DISPLAY PANEL, PREPARATION METHOD THEREOF, AND DISPLAY DEVICE

Abstract

The invention discloses a display panel, a preparation method thereof, and a display device. The display panel includes a substrate, a flexible layer, and a thin film transistor layer. A portion of the flexible layer corresponding to the image capturing area is transparent. The thin film transistor layer includes: a plurality of first thin film transistor units disposed within the image capturing area and a plurality of second thin film transistor units disposed within the non-image capturing area, a density of the first thin film transistor units is less than that of the second thin film transistor units.

Description

FIELD OF INVENTION

The present invention relates to the field of display, and in particular, to a display panel, a method for preparing the same, and a display device.

BACKGROUND OF INVENTION

Full-screen technology is a relatively broad definition of an ultra-high screen ratio mobile phone design in the display industry. Literally, an entire area of the front side of the mobile phone is all screen, the display interface of the mobile phone is completely covered by the screen, and four sides of the mobile phone are designed to have no borders and striving to reach a nearly 100% ultra-high screen ratio. However, limited by the basic functional requirements that are indispensable for mobile phones such as front camera, earpiece, distance sensor, and light sensor, etc., there is a notch in the top of the screen of the mobile phone to accommodate the above-mentioned functional components. The full-screen mobile phone claimed by the industry is currently only an ultra-high screen ratio mobile phone, and does not reach a 100% screen ratio, which is called “screen with bangs”. With the ultra-narrow bezel design, its real screen ratio (unofficial publicity) can reach 80-90%, and there is still a way to go to obtaining a 100% full screen.
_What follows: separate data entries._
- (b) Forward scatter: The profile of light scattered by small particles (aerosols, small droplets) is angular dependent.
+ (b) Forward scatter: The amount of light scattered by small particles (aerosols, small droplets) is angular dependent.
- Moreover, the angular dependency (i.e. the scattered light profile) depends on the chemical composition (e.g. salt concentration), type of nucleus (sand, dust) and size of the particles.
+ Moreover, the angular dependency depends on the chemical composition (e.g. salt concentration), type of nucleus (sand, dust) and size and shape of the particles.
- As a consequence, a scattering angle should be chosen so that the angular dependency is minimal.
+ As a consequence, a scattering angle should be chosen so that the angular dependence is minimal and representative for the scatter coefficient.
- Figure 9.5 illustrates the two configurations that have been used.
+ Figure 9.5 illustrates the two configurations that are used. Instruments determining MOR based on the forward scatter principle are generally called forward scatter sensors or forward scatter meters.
In order to realize the narrow bezel design of small-sized mobile phone and achieve a larger screen ratio of the mobile phone, the industry has tried to reduce the bonding area. The most effective way to reduce a lower boundary is so-called side bonding technology, which bends part of a fan-out area of a screen, the driver IC, and the flexible circuit board together to a back of the screen for bonding, which can effectively reduce a length of the lower bonding area. However, the front camera is usually disposed in the upper bonding area, for further reducing the upper boundary, the industry adopts the “screen with bangs” or “water droplet screen” to reduce the boundary and increase the screen ratio.
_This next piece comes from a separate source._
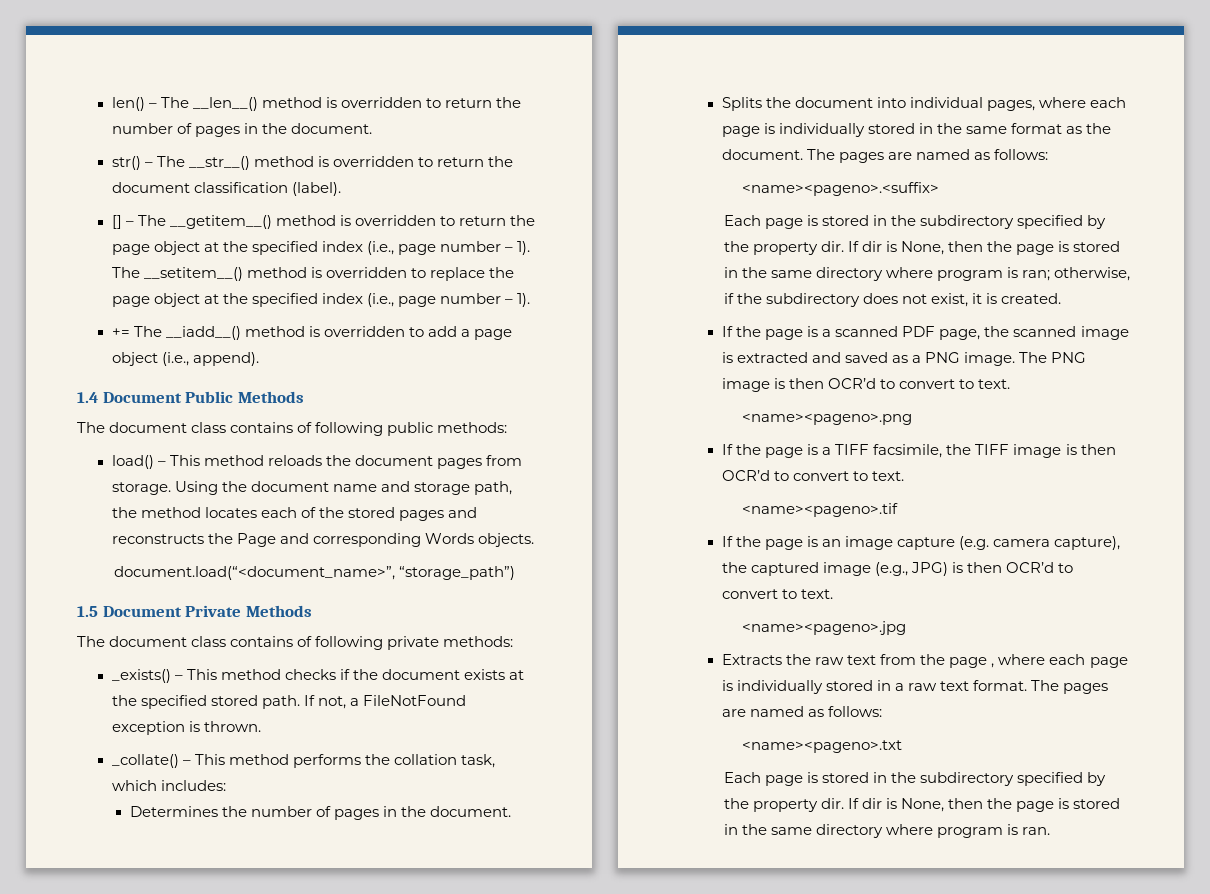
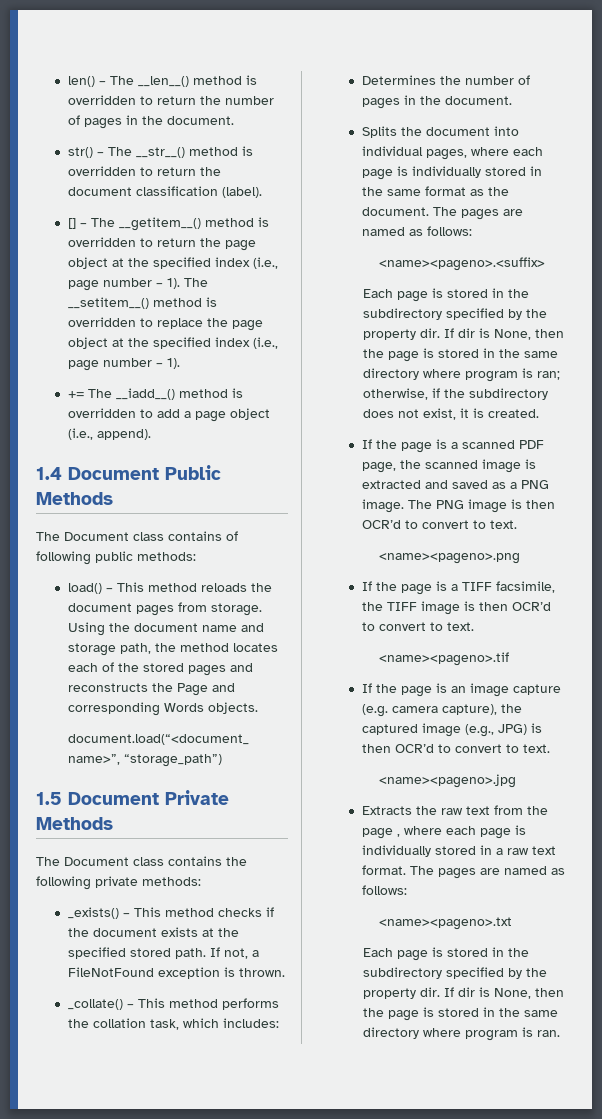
- The document class contains of following public methods:
+ The Document class contains of following public methods:
- The document class contains of following private methods:
+ The Document class contains the following private methods:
No matter what the design is, a camera is disposed in the non-display area under the screen. In order to achieve a true full screen and improve the customer's visual experience, we need to combine the camera into the display area, that is, the camera can be normally used to photograph and the light transmittance is high, and the screen can be normally displayed when photographing function is not used.

Technical Problem

In order to solve the above technical problem, the invention provides a display panel, a preparation method thereof, and a display device, so as to solve the technical problem in the prior art that the camera is always disposed within the non-display area.

SUMMARY OF INVENTION

The present invention provides a display panel, a method for preparing the same, and a display device for solving the problem that in order to ensure the light transmittance of the image capturing area, a true “full screen” cannot be achieved.

The technical solution to solve the above problem is that the invention provides a display panel, including: an image capturing area and a non-image capturing area surrounding the image capturing area; the display panel includes: a substrate; a flexible layer disposed on the substrate, wherein a portion of the flexible layer corresponding to the image capturing area is transparent; a thin film transistor layer disposed on the flexible layer, wherein the thin film transistor layer includes: a plurality of first thin film transistor units disposed within the image capturing area and a plurality of second thin film transistor units disposed within the non-image capturing area, a density of the first thin film transistor units is less than a density of the second thin film transistor units.

Further, material of the flexible layer includes polyimide, and the portion of the flexible layer corresponding to the image capturing area is made of a transparent polyimide material.

Further, a density ratio of the first thin film transistor unit to the second thin film transistor unit is between 1:2 and 1:30.

Further, the display panel further including: an organic light-emitting layer disposed on the thin film transistor layer; an encapsulation layer disposed on the organic light-emitting layer; a touch layer disposed on the encapsulation layer; and an optical film structure layer disposed on the touch layer.

Further, the optical film structure layer includes: a polarizer layer disposed on the touch layer, and the polarizer layer is provided with a light transmission hole corresponding to the image capturing area; an optical adhesive disposed on a side of the polarizer layer away from the touch layer; and a protective layer disposed on a side of the optical adhesive away from the polarizer layer.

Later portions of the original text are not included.